No, you probably don't need an iron supp, but the best measure of that is a routine blood test. You don't reveal how much selenium you've been taking, nor how much zinc. On a maintenance schedule, I would not recommend taking over 200 mcg/day selenium, and 40 mg/day zinc. You should always use a selenium yeast product, as most of the selenium will already be incorporated into methionine (selenomethionine cannot be synthesized by humans, and it is the dominant selenium compound in most yeast-based products.....avoid one mentioning selenite and/or selenate as the major selenium compounds).
BTW, selenomethionine may be protective against mercury exposure, binding the mercury irreversibly, and detoxifying it. Selenomethionine may also help protect against the oxidant peroxynitrite, which has been implicated in creating the fatigue and brain fog associated with fibromyalgia. The dominant dietary source of selenomethionine is wheat, but those avoiding gluten will not obtain that benefit. Moreover, soils in Europe and Australia are deficient in selenium, so wheat locally sourced will not provide sufficient selenium in those areas of the world.
Geez, I can go off on tangents, eh?
Getting back to zinc suppressing uptake of other minerals....
Picture a small train, with a crowded platform. Copper ions move slowly. Iron ions are intermediate. And zinc is pushy.
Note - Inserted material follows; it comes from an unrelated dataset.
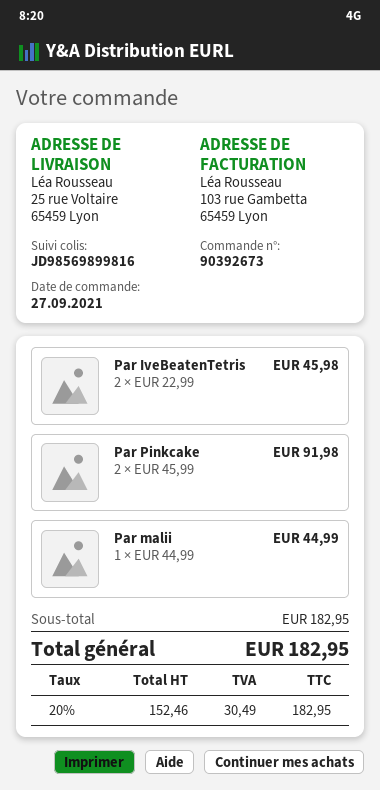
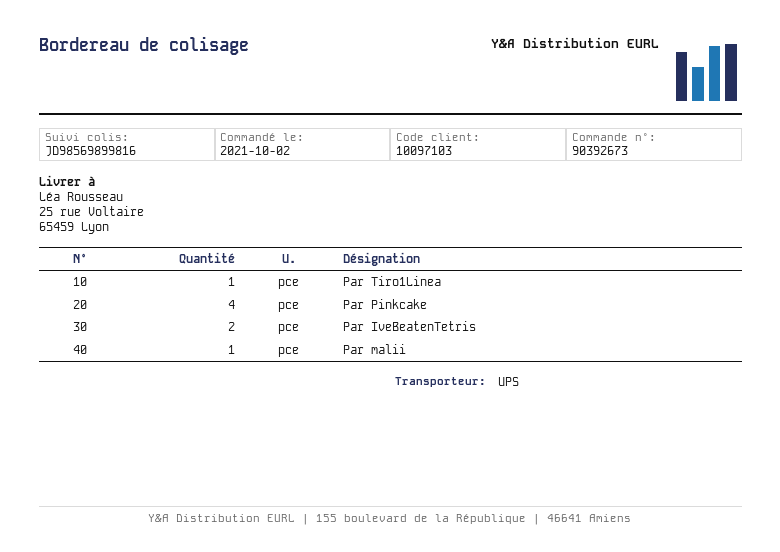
order date: 2021-09-27 -> 2021-10-02
Par Pinkcake: 2 -> 4
Par Tiro1Linea: none -> 1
When the train doors open, and if there's a lot of zinc around, it will push through the doors out of proportion to the number of atoms waiting to board the car. Some copper and iron atoms will always make it, but their success rate will fall inversely to the amount of zinc waiting to board the transport.
What I'm saying is that there is no bright line between doses of zinc supplements and their effects on uptake of other minerals. It gradually changes as the zinc dose goes up, and your transporters might have different sensitivities than someone elses. The doses I've provided are derived from statistics, but that's the best information that's out there.